The resonance phenomenon of voltage and current in electrical engineering is well known. In a series circuit with inductance and capacitance, series resonance and electrical parallel resonance occur in parallel at certain resonant frequencies. In a series circuit, this phenomenon corresponds to the condition that the inductance and capacitance resistance are equal. The circuit becomes purely active.

As the frequency increases, the inductance and resistance increase, while the capacitance and resistance decrease. At the resonant frequency, their values are equal and cancel each other out, and enter thevariable frequency series resonantmode. A similar phenomenon occurs when the current in the power cord changes. Under certain loads (currents), series resonance modes may occur on them. This situation occurs when the capacitive power generated is equal to the inductive power consumed. The power corresponding to this condition is called 'natural'.

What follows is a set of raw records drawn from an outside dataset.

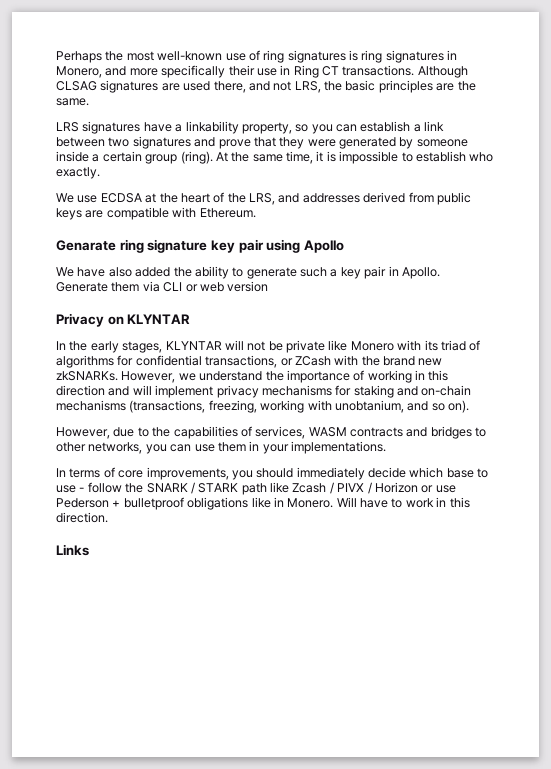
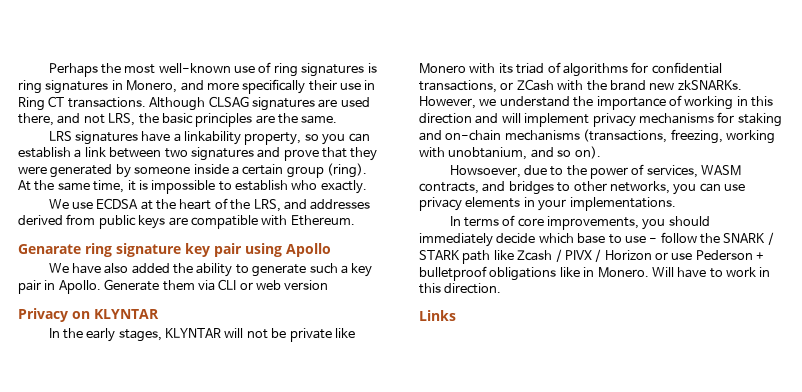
[56,427,110,439] However, -> [449,165,521,178] Howsoever,
[173,426,238,439] capabilities -> [590,167,629,179] power
[350,427,403,437] contracts -> [419,182,479,194] contracts,
[217,442,246,452] them -> [419,197,521,211] privacy elements

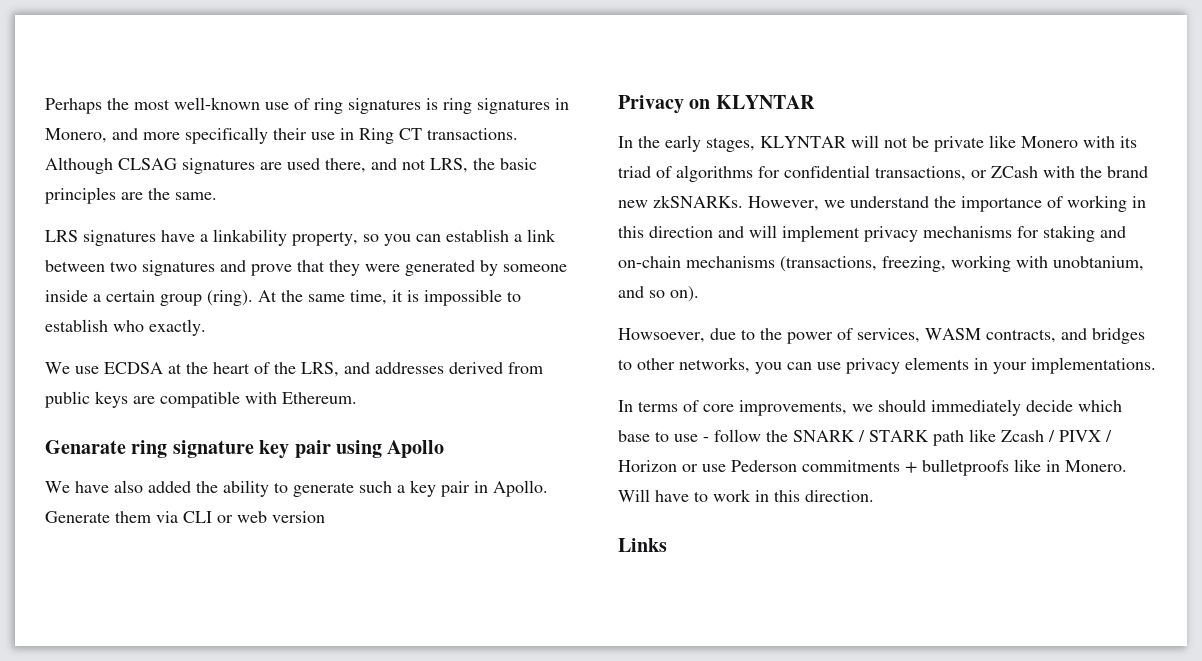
[642,219,666,230] you -> [852,404,873,412] we
[756,252,765,260] [419,266,557,281] + bulletproof obligations -> [802,459,1009,476] commitments + bulletproofs

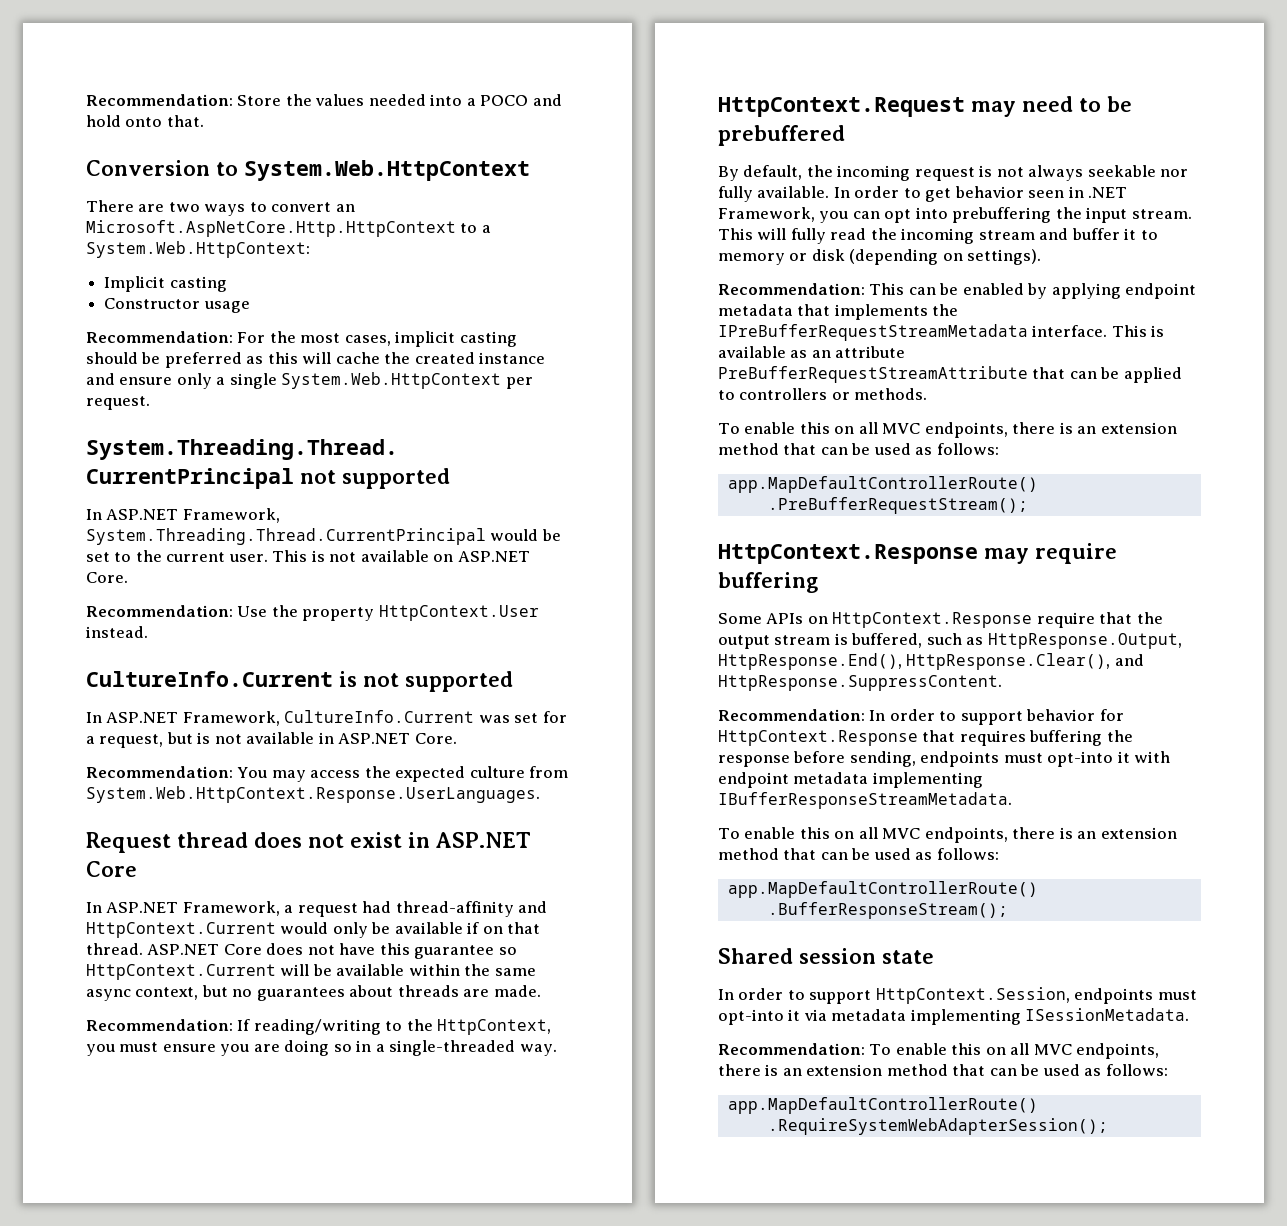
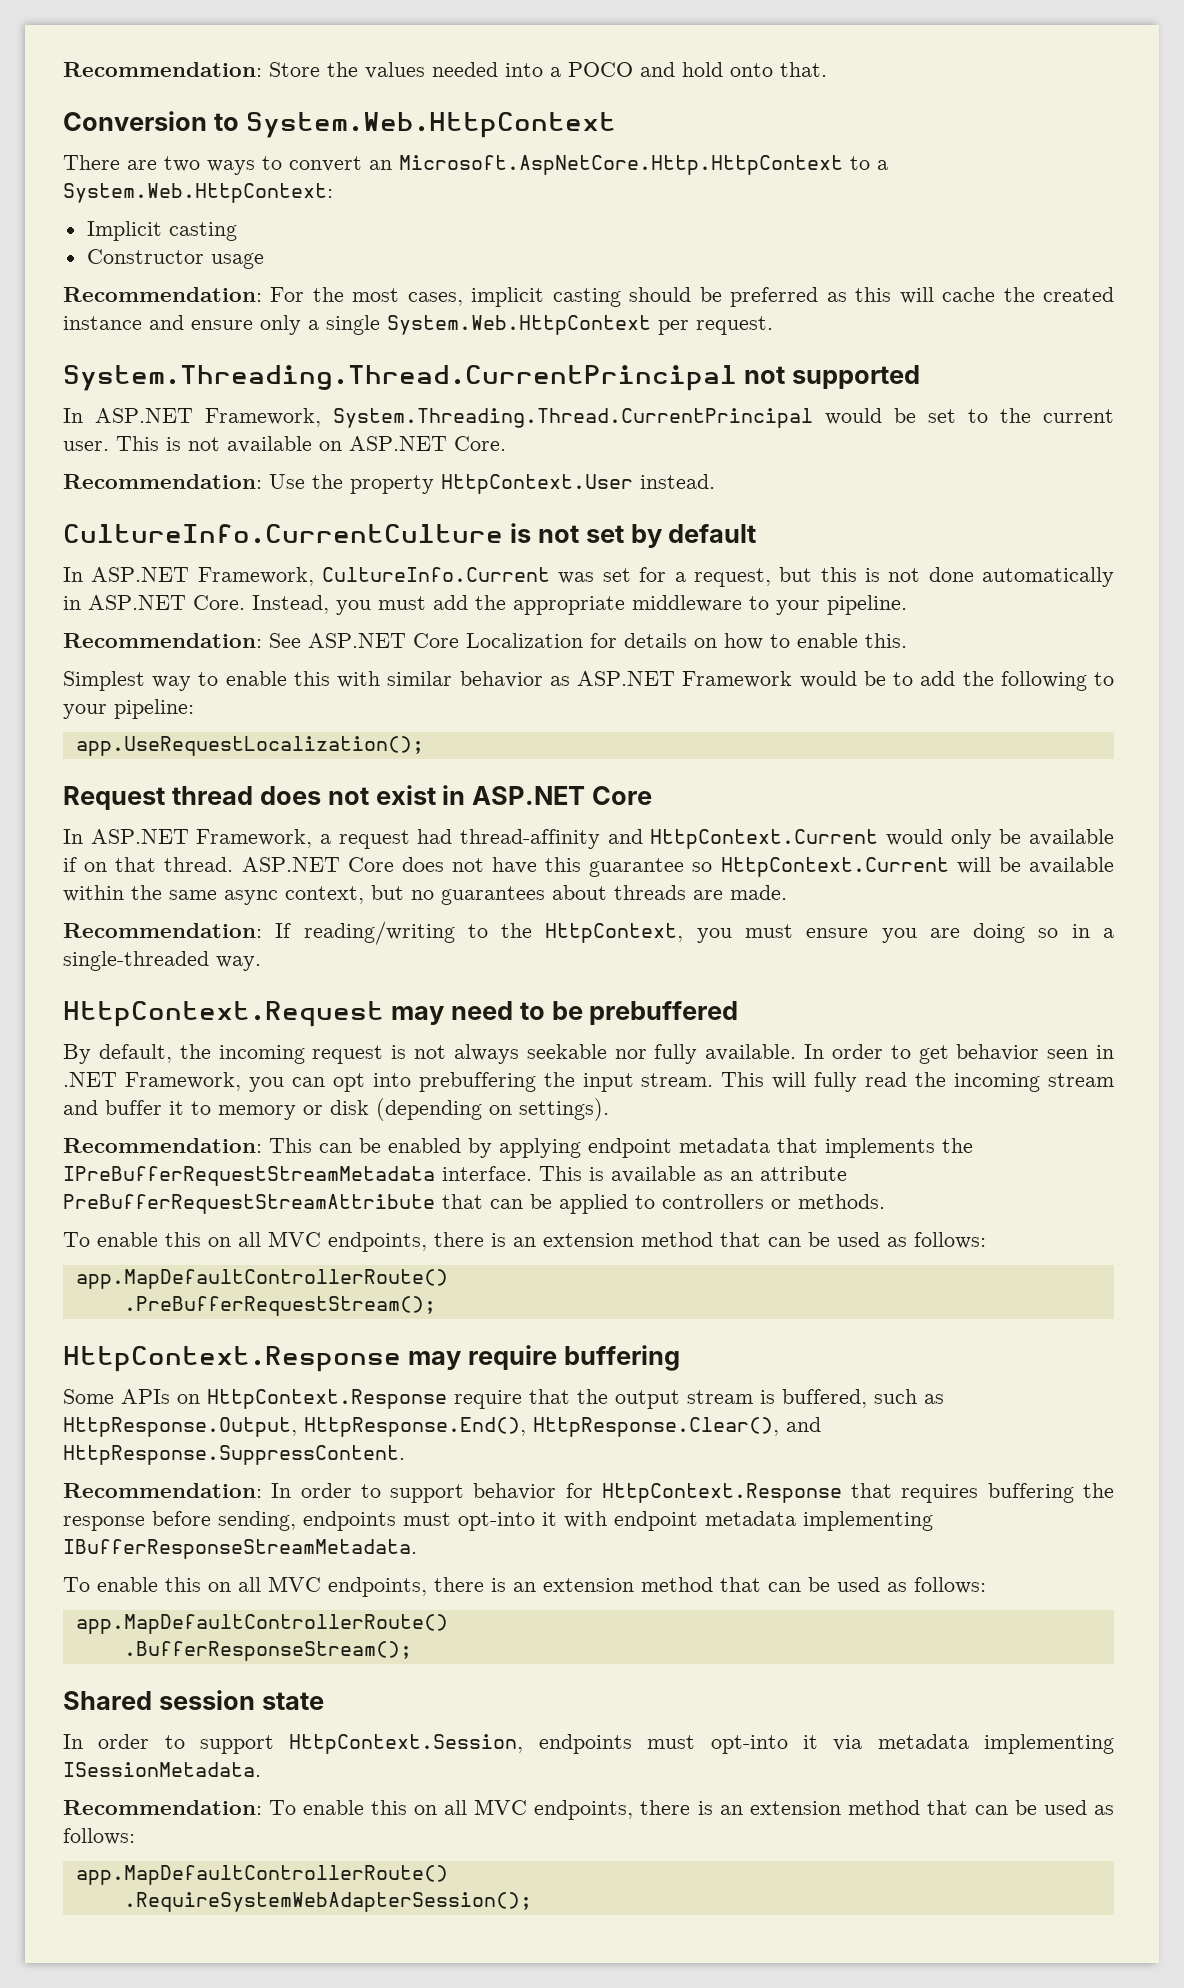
[86,671,513,692] CultureInfo.Current is not supported -> [63,523,757,548] CultureInfo.CurrentCulture is not set by default
[197,732,315,744] is not available -> [820,567,1115,587] this is not done automatically
[86,766,569,782] [86,786,540,803] // Recommendation: You may access the expected culture from System.Web.HttpContext.Response.UserLanguages. -> [252,595,907,615] [63,633,907,650] [63,671,1115,691] [63,699,194,719] [75,736,424,756] Instead, you must add the appropriate middleware to your pipeline. // Recommendation: See ASP.NET Core Localization for details on how to enable this. // Simplest way to enable this with similar behavior as ASP.NET Framework would be to add the following to your pipeline: // app.UseRequestLocalization();

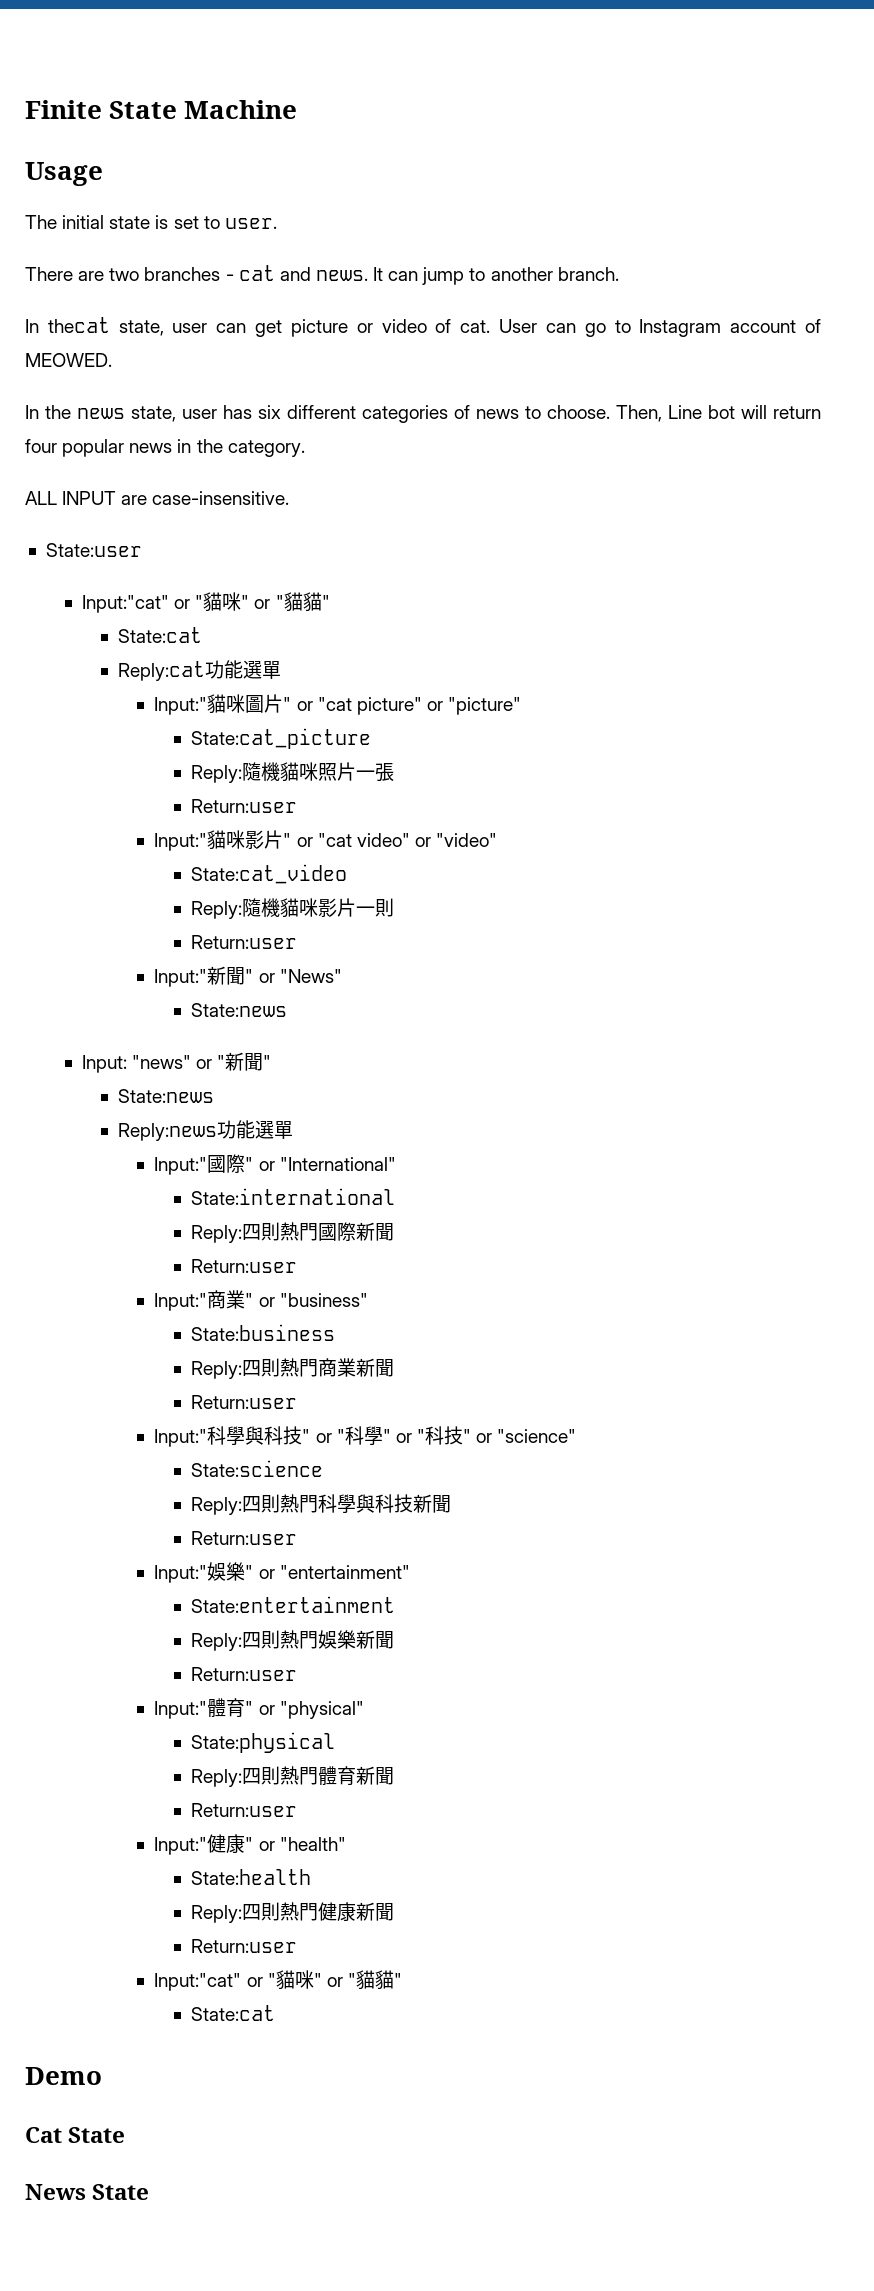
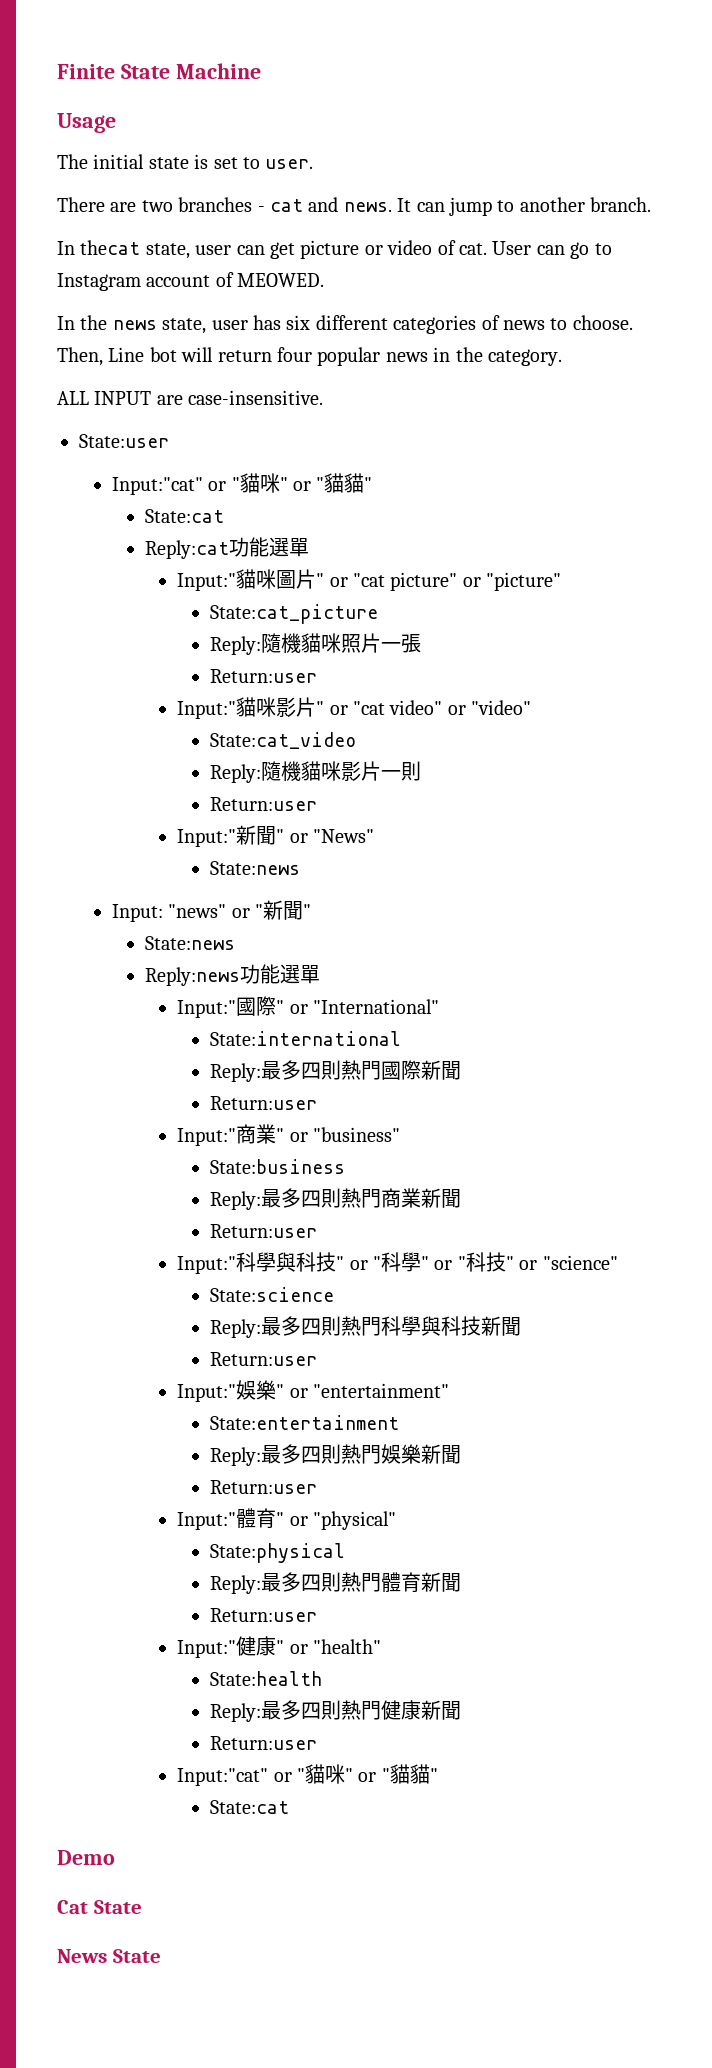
(242, 1234) none -> [261,1060,302,1080] 最多
(242, 1370) none -> [261,1188,302,1208] 最多
(242, 1506) none -> [261,1316,302,1336] 最多
(242, 1642) none -> [261,1444,302,1464] 最多
(242, 1778) none -> [261,1572,302,1592] 最多
(242, 1914) none -> [261,1700,302,1720] 最多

Calculations show that at the resonant frequency, the capacitive and inductive power in the series circuit are equal.

The physical phenomenon ofseries resonancein a series circuit with inductance and capacitance has the same explanation - that is, the power of the inductance and the power of the capacitance are equal.

Various equivalent circuit schemes were used. The textbook provides the following alternative solutions. Cable lines Un

For Un 330 kV ultra-high voltage lines with a length greater than 300-400 km, it is recommended to consider a uniform distribution of resistance and conductivity along the line to draw an equivalent circuit.

The results obtained from calculations based on the equivalent circuit of the power line are significantly different from the data obtained from calculations based on the equivalent circuit. The reason is that in AC transmission, the lateral active and capacitive conductivity are very negligible, with almost no phase shift or attenuation.

We suggest plotting the line capacity as a series component to create an equivalent circuit for the power line. The reason for doing so is the physical principle of line resonance process, namely series resonance. The resonant torque corresponds to the mode where the line is equal to the natural load (S=S NAT), where the power of the capacitor and inductor is equal.

As you know, according to the laws of electrical engineering, this situation occurs in sequential circuits.

When considering reactive power balance, it does not matter how to turn on the reactive power source (capacitor or other compensation device): parallel or serial. The line that generates reactive power can be represented as a series connection of capacitive and inductive power sources. The total reactance is given in the equivalent circuit.

As we have considered above, the production line greatly changes its performance according to different loads. When P

When S=S NAT, the equivalent circuit will consist only of active resistors.

At the load S>S NAT, the dominant inductance in the line corresponds to inductance Chl, and the equivalent circuit is shown in the figure.

In summary, we can say the following: the balance of reactive power on high-voltage lines is highly dependent on the load. At low transmission power, the dominant power on the line is capacitive reactive power, which is zero at natural power, while at high power, inductive reactive power dominates. The equivalent circuit of the line should be different.

The equivalent circuit used in the ultra-high voltage line does not match the actual process in the line. Suggest using a series resistor instead of a circuit. The correctness of this suggestion is confirmed by the presence of positions in series resonance.